**DIRECTIONS:** What you return should be only the lines in the entries below between the one holding "column Февраль Бюджет" and the one holding "Услуги МУП ЕРКЦ | Март", ends included, with every picture left out.
___ RECORDS FOR THE TASK ___
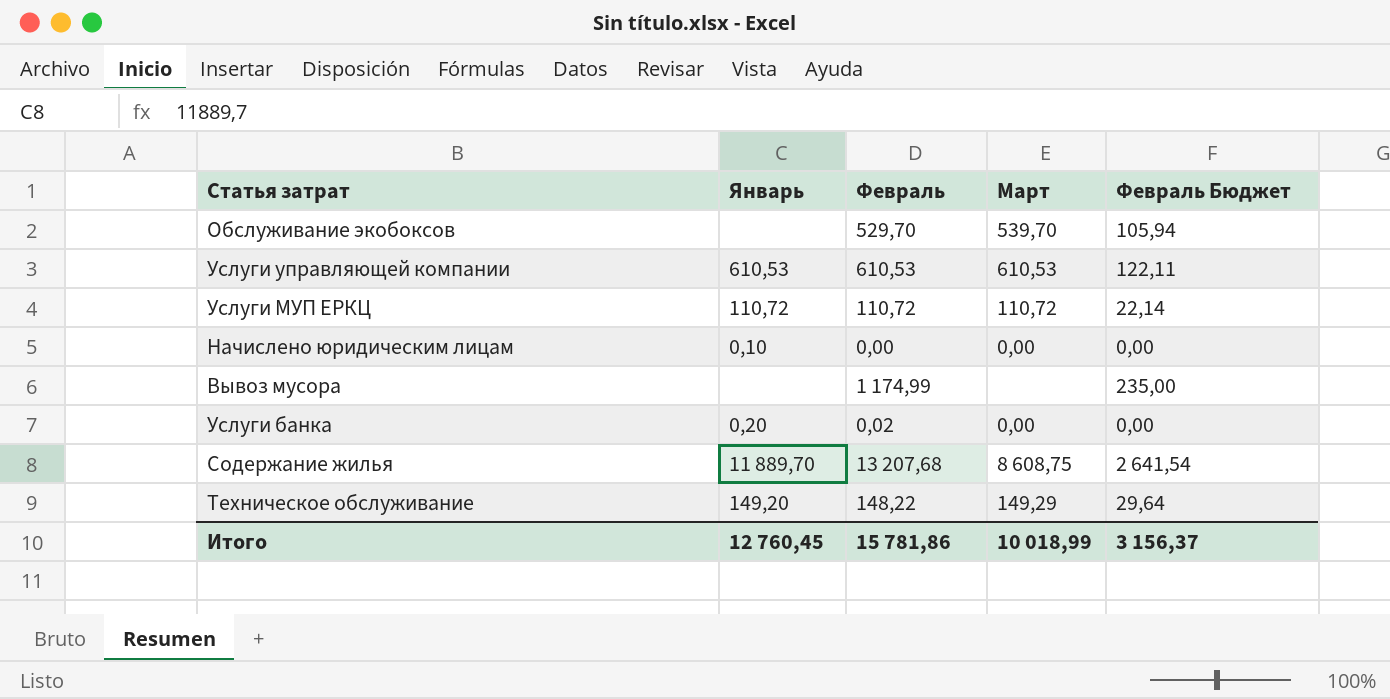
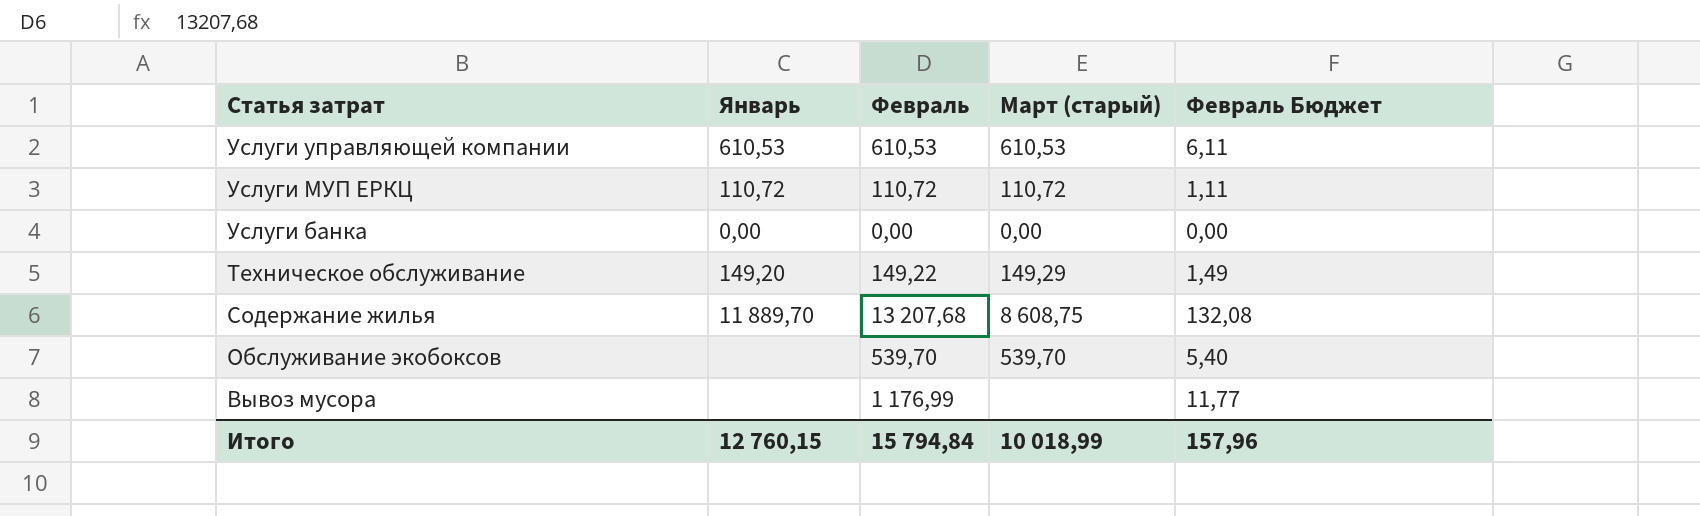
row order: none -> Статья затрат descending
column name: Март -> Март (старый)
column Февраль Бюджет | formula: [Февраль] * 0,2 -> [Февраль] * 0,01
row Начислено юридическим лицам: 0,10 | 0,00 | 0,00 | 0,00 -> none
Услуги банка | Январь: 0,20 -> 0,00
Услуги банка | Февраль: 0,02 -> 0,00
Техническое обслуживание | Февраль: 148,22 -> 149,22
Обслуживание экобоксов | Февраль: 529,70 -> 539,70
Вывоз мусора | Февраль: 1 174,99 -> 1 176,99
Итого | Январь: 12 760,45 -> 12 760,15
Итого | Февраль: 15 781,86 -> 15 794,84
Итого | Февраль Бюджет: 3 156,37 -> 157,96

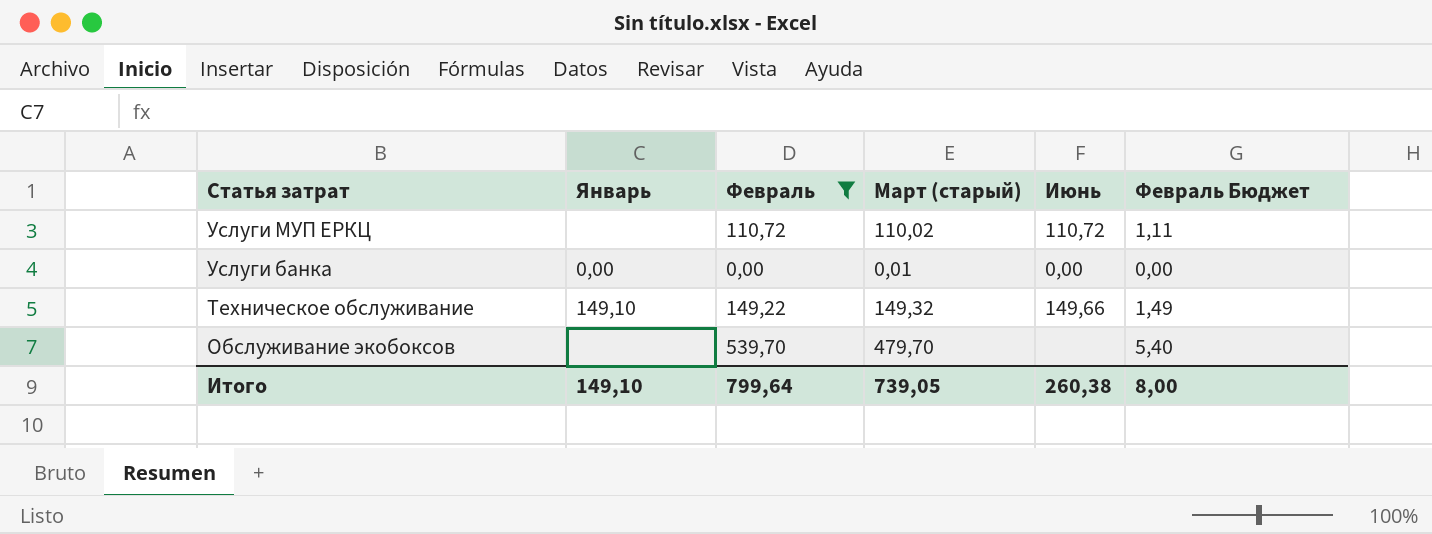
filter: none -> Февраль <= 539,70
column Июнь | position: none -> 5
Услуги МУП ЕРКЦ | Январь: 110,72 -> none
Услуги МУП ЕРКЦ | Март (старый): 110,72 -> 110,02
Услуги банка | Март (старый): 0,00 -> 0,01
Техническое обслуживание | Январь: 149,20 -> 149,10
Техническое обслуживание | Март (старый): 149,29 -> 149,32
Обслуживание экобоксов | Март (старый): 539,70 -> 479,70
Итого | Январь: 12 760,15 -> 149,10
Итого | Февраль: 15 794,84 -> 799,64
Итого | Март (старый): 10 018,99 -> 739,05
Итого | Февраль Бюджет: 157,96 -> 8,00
___
___ RECORDS FOR THE TASK ___
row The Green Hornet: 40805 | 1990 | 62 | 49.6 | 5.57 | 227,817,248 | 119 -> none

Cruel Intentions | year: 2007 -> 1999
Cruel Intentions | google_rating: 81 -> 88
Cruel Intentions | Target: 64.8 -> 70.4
___
___ RECORDS FOR THE TASK ___
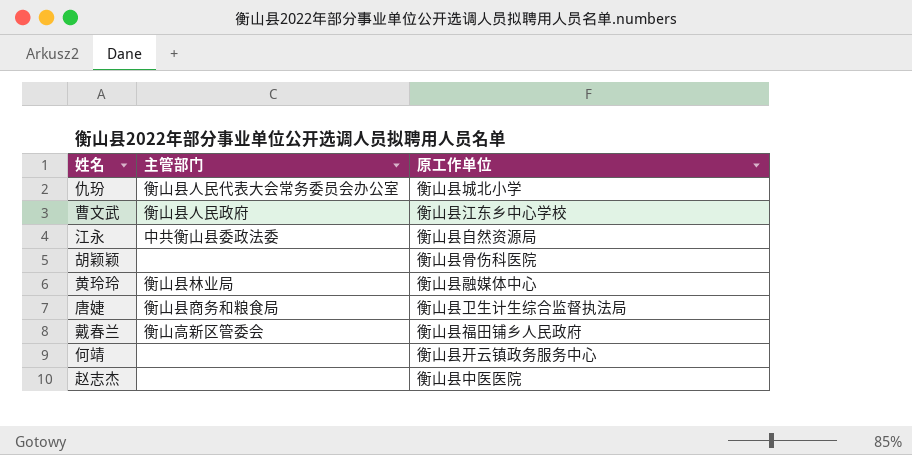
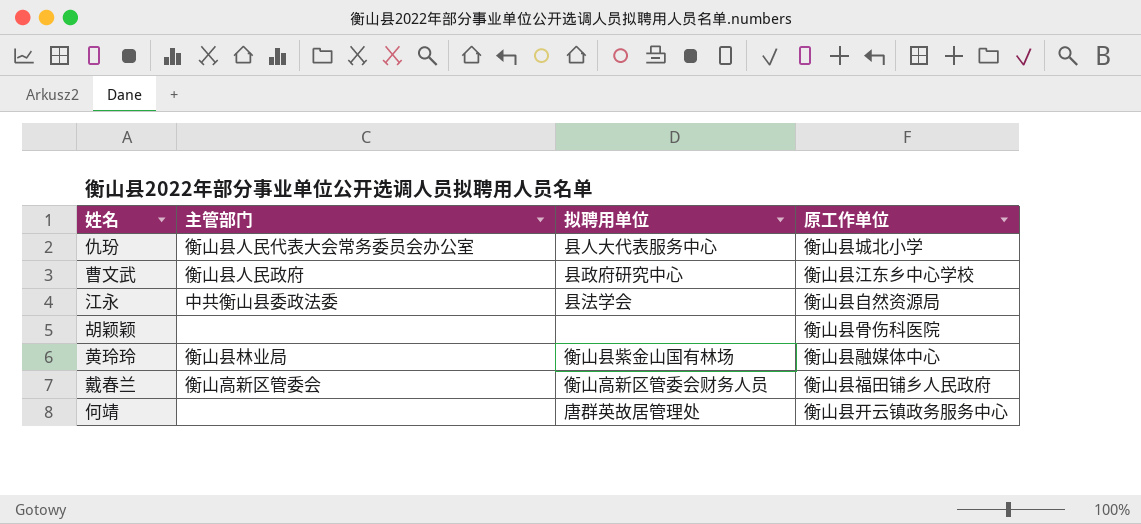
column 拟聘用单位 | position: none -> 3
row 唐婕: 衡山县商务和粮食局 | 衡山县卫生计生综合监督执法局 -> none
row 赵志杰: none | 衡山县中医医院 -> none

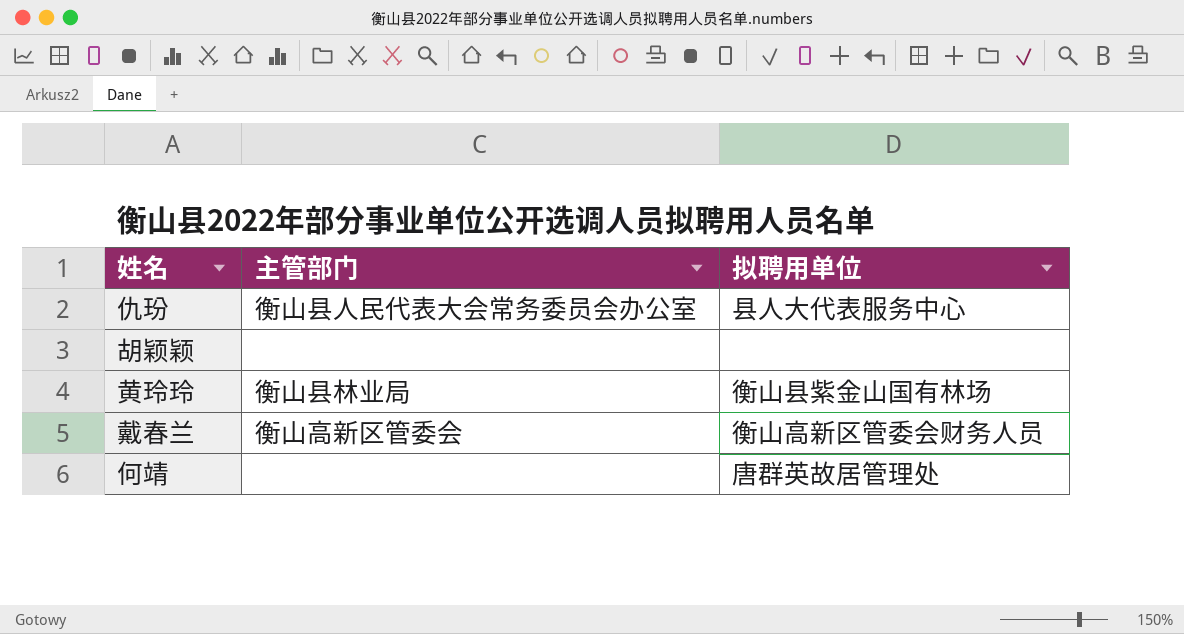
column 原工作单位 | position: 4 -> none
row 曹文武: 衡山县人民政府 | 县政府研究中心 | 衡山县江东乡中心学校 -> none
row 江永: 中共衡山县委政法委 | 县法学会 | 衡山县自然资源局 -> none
___
**FINISHED EXERCISE:**
column Февраль Бюджет | formula: [Февраль] * 0,2 -> [Февраль] * 0,01
row Начислено юридическим лицам: 0,10 | 0,00 | 0,00 | 0,00 -> none
Услуги банка | Январь: 0,20 -> 0,00
Услуги банка | Февраль: 0,02 -> 0,00
Техническое обслуживание | Февраль: 148,22 -> 149,22
Обслуживание экобоксов | Февраль: 529,70 -> 539,70
Вывоз мусора | Февраль: 1 174,99 -> 1 176,99
Итого | Январь: 12 760,45 -> 12 760,15
Итого | Февраль: 15 781,86 -> 15 794,84
Итого | Февраль Бюджет: 3 156,37 -> 157,96

filter: none -> Февраль <= 539,70
column Июнь | position: none -> 5
Услуги МУП ЕРКЦ | Январь: 110,72 -> none
Услуги МУП ЕРКЦ | Март (старый): 110,72 -> 110,02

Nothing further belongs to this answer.